Edit difference data
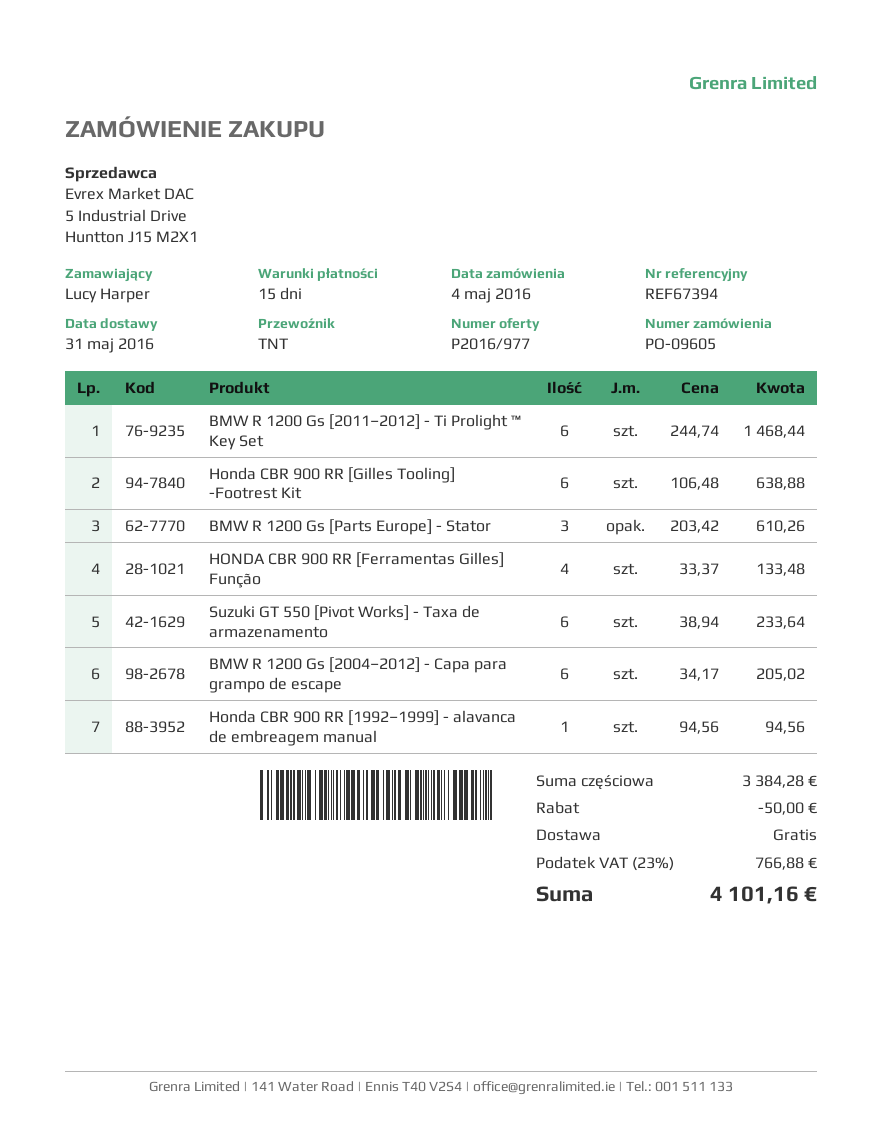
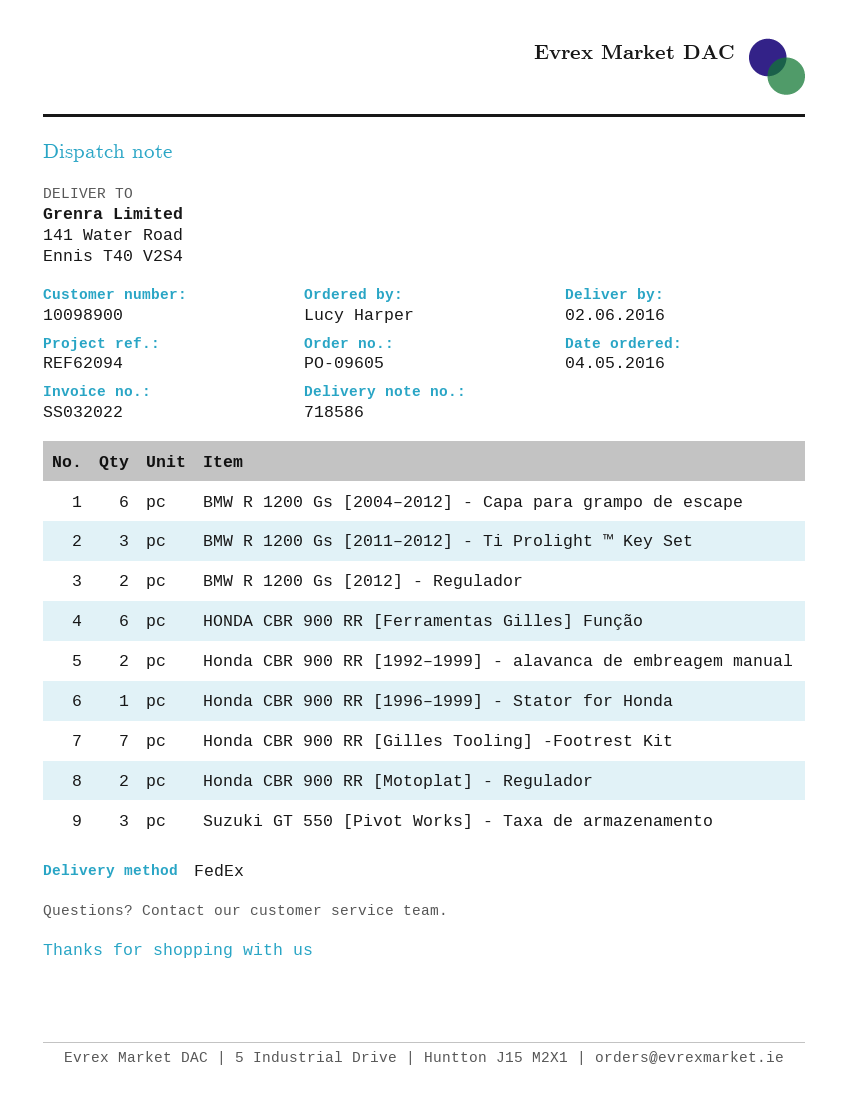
delivery date: 2016-05-31 -> 2016-06-02
reference: REF67394 -> REF62094
shipping method: TNT -> FedEx
BMW R 1200 Gs [2011–2012] - Ti Prolight ™ Key Set: 6 -> 3
Honda CBR 900 RR [Gilles Tooling] -Footrest Kit: 6 -> 7
BMW R 1200 Gs [Parts Europe] - Stator: 3 -> none
HONDA CBR 900 RR [Ferramentas Gilles] Função: 4 -> 6
Suzuki GT 550 [Pivot Works] - Taxa de armazenamento: 6 -> 3
Honda CBR 900 RR [1992–1999] - alavanca de embreagem manual: 1 -> 2
BMW R 1200 Gs [2012] - Regulador: none -> 2
Honda CBR 900 RR [1996–1999] - Stator for Honda: none -> 1
Honda CBR 900 RR [Motoplat] - Regulador: none -> 2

TASK GOAL: May I have only the lines from the start of the data through the line containing "HONDA CBR 900 RR [Ferramentas", both included, reproduced exactly and without the pictures?

RESULT OF THE TASK:
delivery date: 2016-05-31 -> 2016-06-02
reference: REF67394 -> REF62094
shipping method: TNT -> FedEx
BMW R 1200 Gs [2011–2012] - Ti Prolight ™ Key Set: 6 -> 3
Honda CBR 900 RR [Gilles Tooling] -Footrest Kit: 6 -> 7
BMW R 1200 Gs [Parts Europe] - Stator: 3 -> none
HONDA CBR 900 RR [Ferramentas Gilles] Função: 4 -> 6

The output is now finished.